One thing will never work reliably: Manual stackpointer swapping.

So no (set|long)jmp() then? No user-level threading libraries? No exception handling with c++, java and the like? Somehow I think I'm missing something.

_________________
“It is well enough that people of the nation do not understand our banking and monetary
system, for if they did, I believe there would be a revolution before tomorrow morning.”
~~ Henry Ford

@falemagn

Quote:

So no (set|long)jmp() then? No user-level threading libraries? No exception handling with c++, java and the like? .

Sorry, I was inexact: Of course, every program already manually sets the stackpointer by just advancing it to build a new stack frame.
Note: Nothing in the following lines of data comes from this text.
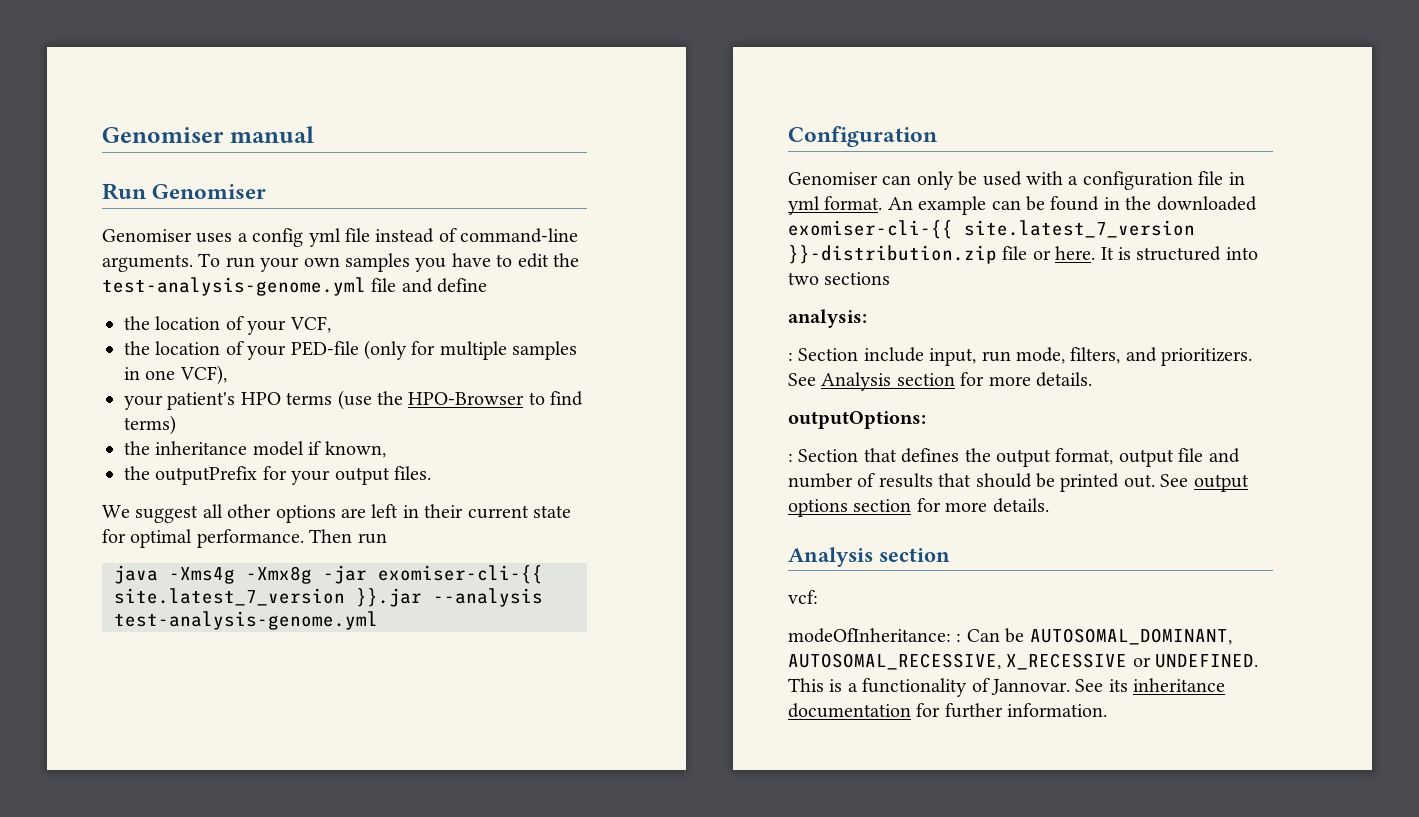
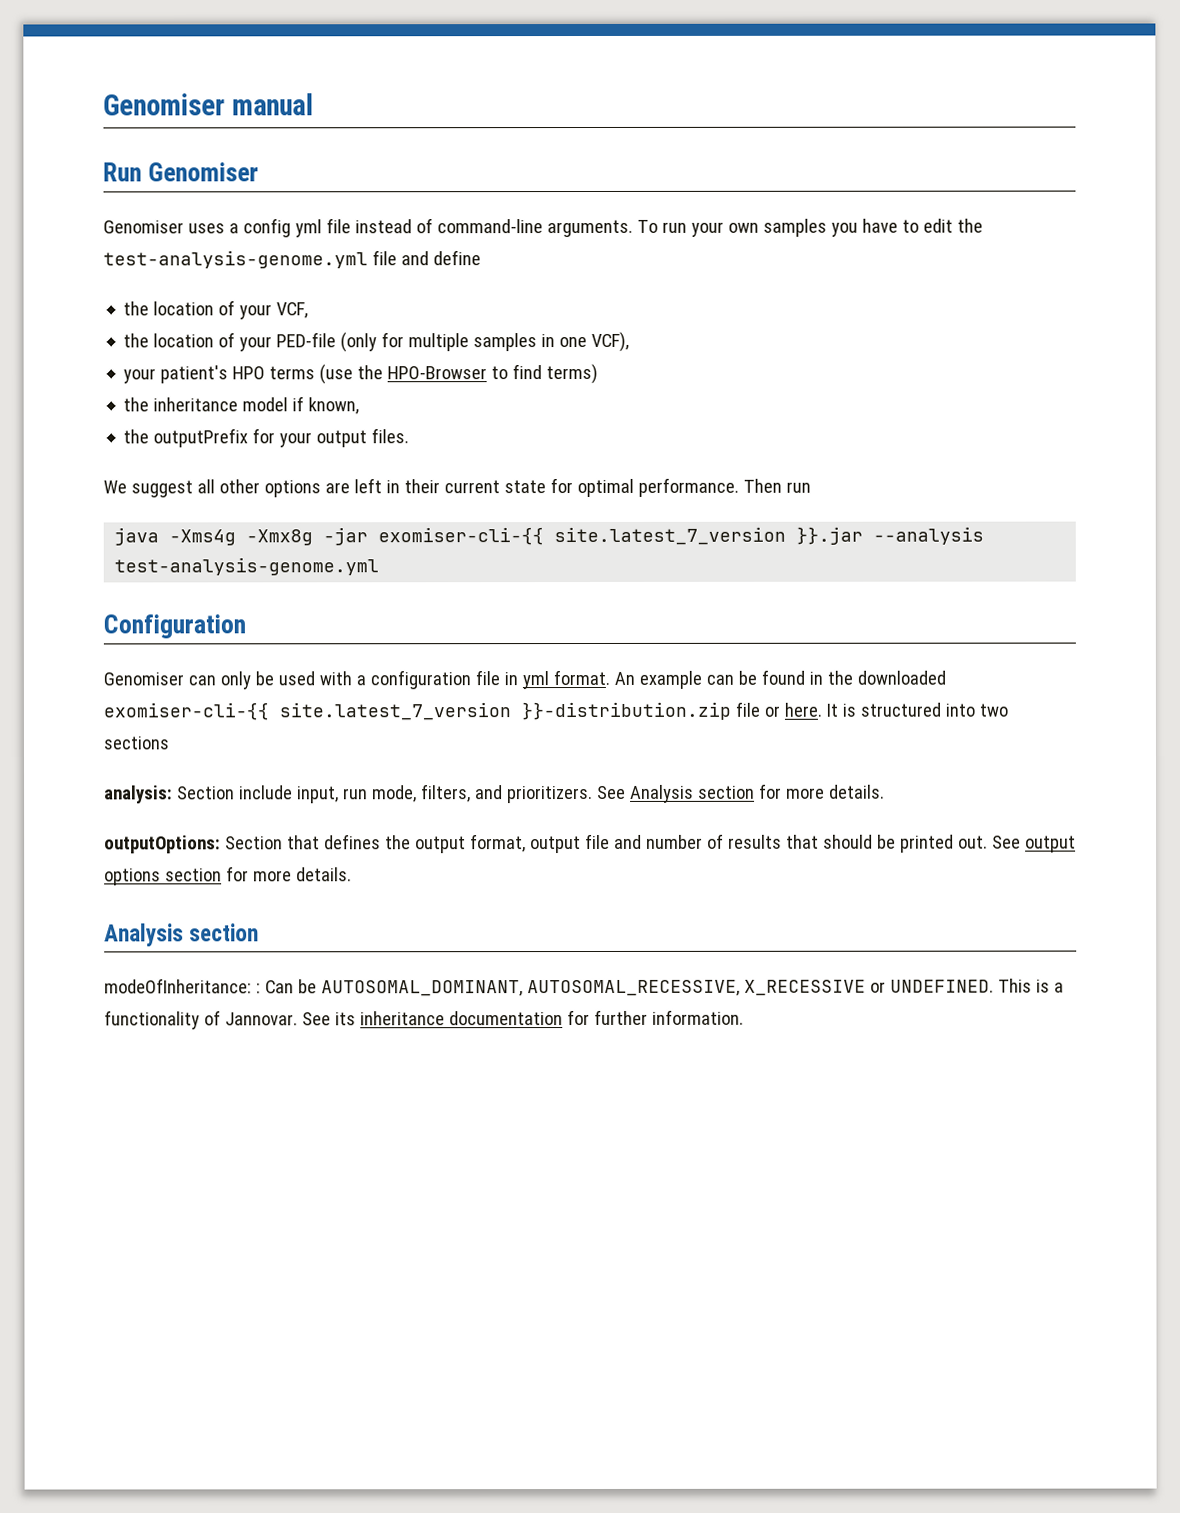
- analysis:
- : Section include input, run mode, filters, and prioritizers.
+ analysis: Section include input, run mode, filters, and prioritizers.
- outputOptions:
- : Section that defines the output format, output file and number of results that should be printed out.
+ outputOptions: Section that defines the output format, output file and number of results that should be printed out.
- vcf:

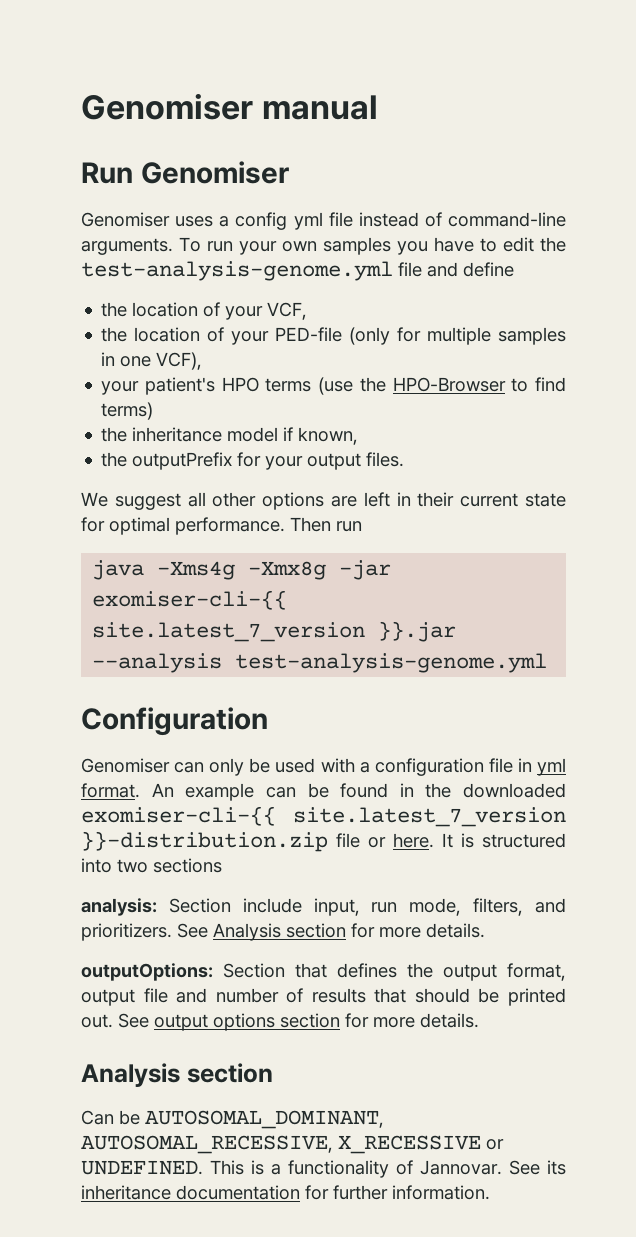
- modeOfInheritance: : Can be AUTOSOMAL_DOMINANT, AUTOSOMAL_RECESSIVE, X_RECESSIVE or UNDEFINED.
+ Can be AUTOSOMAL_DOMINANT, AUTOSOMAL_RECESSIVE, X_RECESSIVE or UNDEFINED.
What I was referring to was the case where a program just sets the stack pointer by itself without knowing what it does. On the PPC, there's nothing like the 68k's push operation where you just push values to the stack and decrese the stackpointer. It has to follow some rules, i.e. build a stack frame by advancing the stack pointer, setting up a proper backchain, and then store registers to the designated register save area. This means that you have to *know* about the stack layout. Blindly using the stack pointer doesn't work, and never did, even on the 68k.

_________________
Thomas, the kernel guy

"I don't have a frigging clue. I'm norwegian" -- Ole-Egil

All opinions expressed are my own and do not necessarily represent those of Hyperion Entertainment

@EntilZha

If I came off as 100% against MP that's not what I meant (a few years ago that might have been my opinion though). The point I try to make is that this should be entirely optional, be for debugging purposes only (or at least foremost) and most importantly not come at the price of performance for the average user (f.ex. msg-passing by copying).